En août 2020, seulement 62,4% de tous les prestataires de services de paiement de l'UE proposant des virements SEPA avaient adhéré à ce schéma, regrette la Commission, qui entend évaluer, en novembre 2020, les raisons du manque d'adhésion à ce schéma. En fonction des résultats de son évaluation, elle pourrait présenter, en 2021, une législation rendant obligatoire l'adhésion à ce système de certains prestataires de services de paiement.

Améliorer l'acceptation des paiements numériques

Autre obstacle auquel la Commission veut s'attaquer : l'acceptation des paiements numériques, qui varie considérablement dans l'UE. Certaines entités, comme les petits commerçants, les administrations publiques, les hôpitaux ou encore les transports publics n'acceptent en effet toujours pas les paiements numériques.

Elle promet de réaliser, en 2022, une étude sur le niveau d'acceptation des paiements numériques dans l'UE, y compris par les PME et les administrations publiques, qui étudiera notamment les raisons possibles d'un faible niveau d'acceptation et pourrait proposer une action législative.

Néanmoins, à ce stade, elle n'envisage pas de relever les montants maximums des paiements sans contact qui sont exemptés d'une authentification forte des clients, malgré l'importance que ces types de paiements ont prise pendant la crise de la Covid-19 (EUROPE 12454/10). « Cela risque d'entraîner une augmentation de la fraude », explique-t-elle. La Commission examinera toutefois les conditions techniques qui pourraient permettre aux consommateurs de fixer leur propre limite individuelle de paiement sans contact, dans la limite légale maximale de 50€.

Bien qu'elle encourage le développement des paiements numériques, la Commission précise qu'elle continuera néanmoins à préserver l'accès et l'acceptation des pièces et des billets en euros, ainsi que leur cours légal. 

Réexamen de la directive 'PSD2' fin 2021

Si les paiements instantanés doivent devenir « la nouvelle norme », la Commission estime qu'il serait approprié que les frais des virements traditionnels et instantanés soient les mêmes. C'est un des aspects qu'elle évaluera lors de son réexamen complet de l'application et de l'impact de la directive sur les services de paiement (PSD2), prévu pour la fin 2021.

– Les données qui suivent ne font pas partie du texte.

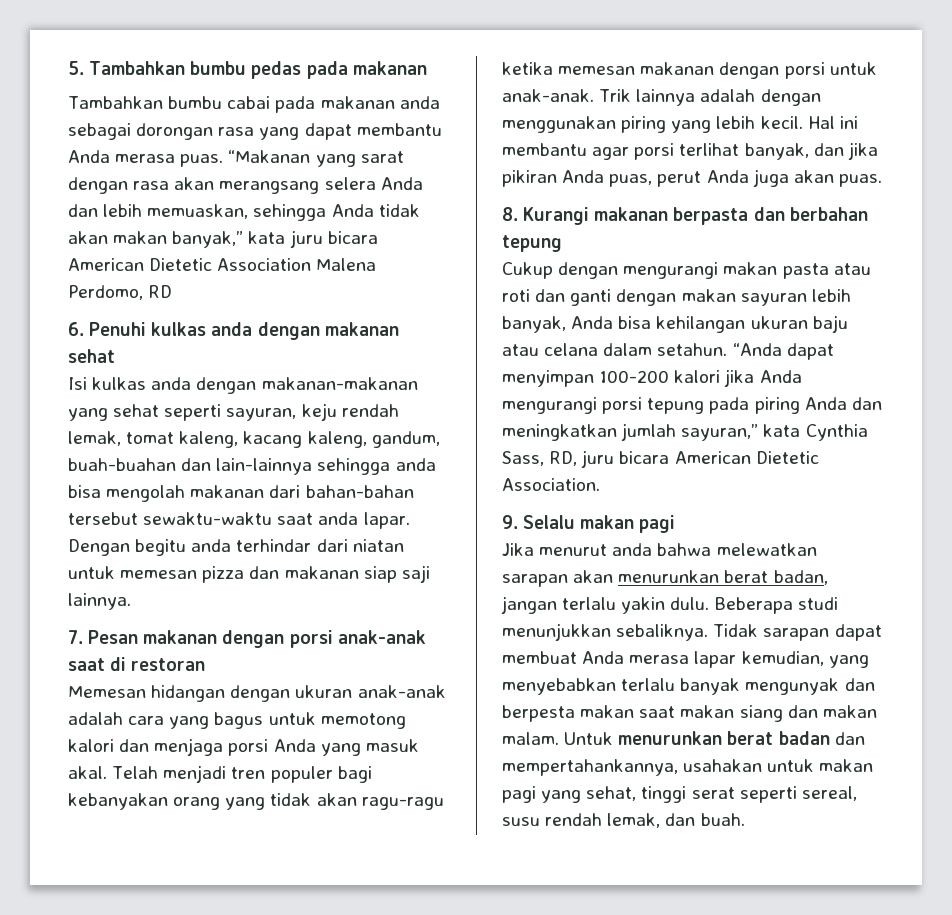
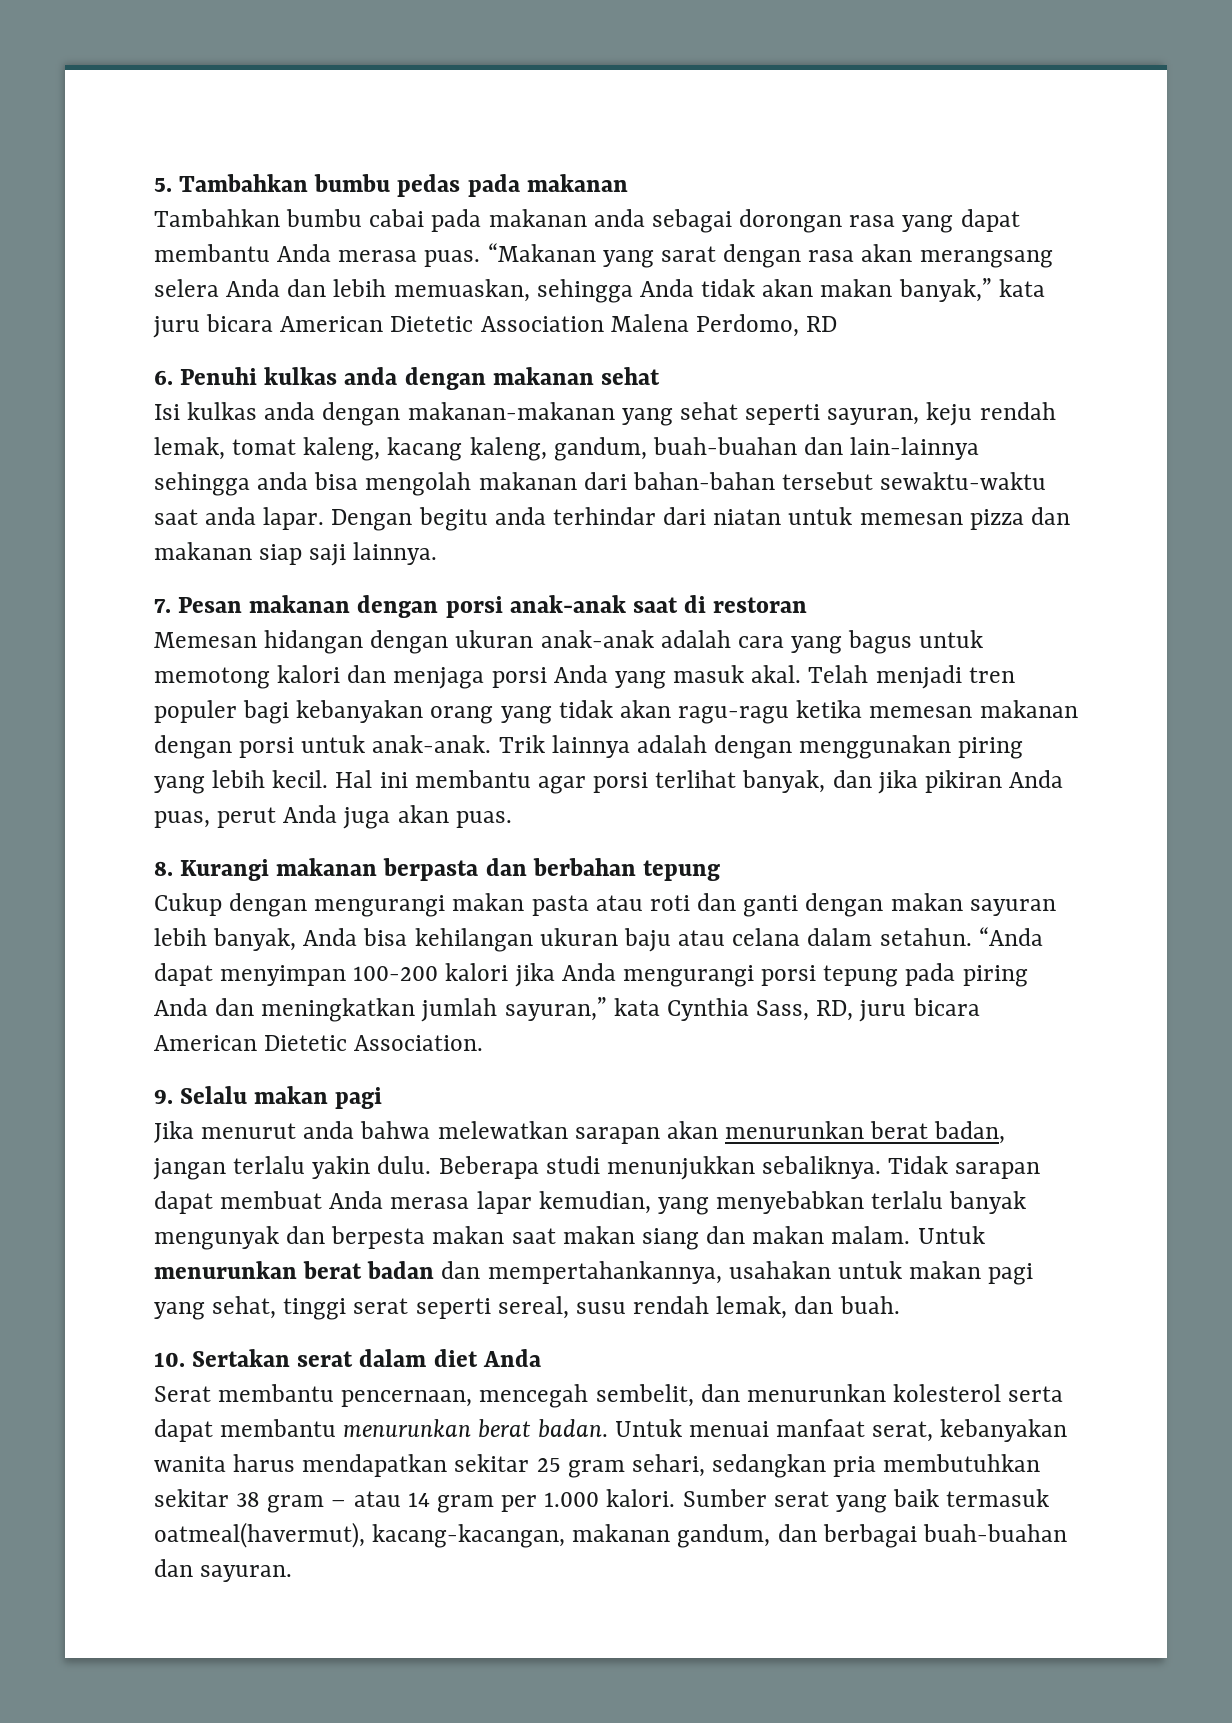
+ 10. Sertakan serat dalam diet Anda
+ Serat membantu pencernaan, mencegah sembelit, dan menurunkan kolesterol serta dapat membantu menurunkan berat badan. Untuk menuai manfaat serat, kebanyakan wanita harus mendapatkan sekitar 25 gram sehari, sedangkan pria membutuhkan sekitar 38 gram – atau 14 gram per 1.000 kalori. Sumber serat yang baik termasuk oatmeal(havermut), kacang-kacangan, makanan gandum, dan berbagai buah-buahan dan sayuran.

Par ailleurs, la Commission entend profiter de ce réexamen pour faire le point sur l'impact de l'authentification forte des clients sur le niveau de fraude aux paiements dans l'UE et examinera s'il convient d'envisager des mesures supplémentaires pour lutter contre les nouveaux types de fraudes, notamment en ce qui concerne les paiements instantanés.

Comme annoncé dans sa stratégie sur la finance numérique (EUROPE 12562/10), la Commission prévoit par ailleurs de présenter, mi-2022, une proposition législative pour un cadre pour la finance ouverte ('open finance'), sur le modèle du concept d' « open banking » initié par la directive 'PSD2'.